Mozer coached in Moscow from 1994 to 2001 and then for two years in the United States before returning to Moscow. She works at Vorobiovy Gory, Vdokhnovenie Ice Palace, collaborating with Stanislav Morozov and Vladislav Zhovnirski. She coaches the following skaters:
- Ekaterina Geynish / Dmitrii Chigirev
- Alina Pepeleva / Roman Pleshkov
- Polina Kostiukovich / Aleksei Briukhanov

Former pairs coached by Mozer include:
- Tatiana Volosozhar / Maxim Trankov (2014 Olympic champions, 2013 World champions). Mozer is their coach since May 2010.
- Ksenia Stolbova / Fedor Klimov (2014 Olympic silver medalists). Mozer began coaching them in April 2013.
- Evgenia Tarasova / Vladimir Morozov
- Natalia Zabiiako / Alexander Enbert
- Vera Bazarova / Yuri Larionov, from 26 March 2013 to 31 March 2014.

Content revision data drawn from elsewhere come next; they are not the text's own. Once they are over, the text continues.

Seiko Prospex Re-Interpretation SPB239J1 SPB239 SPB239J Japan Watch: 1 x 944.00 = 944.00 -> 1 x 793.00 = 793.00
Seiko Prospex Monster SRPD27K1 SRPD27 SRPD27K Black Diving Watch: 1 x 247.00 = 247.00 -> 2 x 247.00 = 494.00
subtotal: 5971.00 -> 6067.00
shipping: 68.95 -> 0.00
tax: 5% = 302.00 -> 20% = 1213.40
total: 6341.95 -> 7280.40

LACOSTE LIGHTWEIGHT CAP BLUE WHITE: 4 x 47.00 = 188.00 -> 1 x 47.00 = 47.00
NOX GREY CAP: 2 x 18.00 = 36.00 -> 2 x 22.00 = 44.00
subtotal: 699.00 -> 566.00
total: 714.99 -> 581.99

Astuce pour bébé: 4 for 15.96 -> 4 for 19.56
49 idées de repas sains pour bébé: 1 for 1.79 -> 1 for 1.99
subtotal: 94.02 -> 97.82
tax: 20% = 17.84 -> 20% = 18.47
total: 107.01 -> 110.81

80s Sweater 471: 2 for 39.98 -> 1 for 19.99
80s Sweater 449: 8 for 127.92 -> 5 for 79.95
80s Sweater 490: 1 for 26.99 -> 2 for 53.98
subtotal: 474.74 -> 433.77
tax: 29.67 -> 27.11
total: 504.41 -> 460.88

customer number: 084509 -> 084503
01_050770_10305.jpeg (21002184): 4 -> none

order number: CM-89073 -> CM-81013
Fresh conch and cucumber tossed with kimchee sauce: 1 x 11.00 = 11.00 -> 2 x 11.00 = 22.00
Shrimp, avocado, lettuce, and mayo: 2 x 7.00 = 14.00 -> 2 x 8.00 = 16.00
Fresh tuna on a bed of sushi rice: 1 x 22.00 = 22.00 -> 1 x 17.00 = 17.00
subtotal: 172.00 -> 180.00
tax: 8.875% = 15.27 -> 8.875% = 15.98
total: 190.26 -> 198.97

- Vasilisa Davankova / Alexander Enbert, from 30 April 2014.
- Tatiana Novik / Andrei Novoselov
- Tatiana Novik / Mikhail Kuznetsov
- Ekaterina Sheremetieva / Mikhail Kuznetsov
- Galina Maniachenko / Evgeni Zhigurski (1994 World Junior bronze medalists)
- Victoria Maxiuta / Vladislav Zhovnirski (1996 World Junior champions)
- Natalia Zabiiako / Yuri Larionov, from April 2014.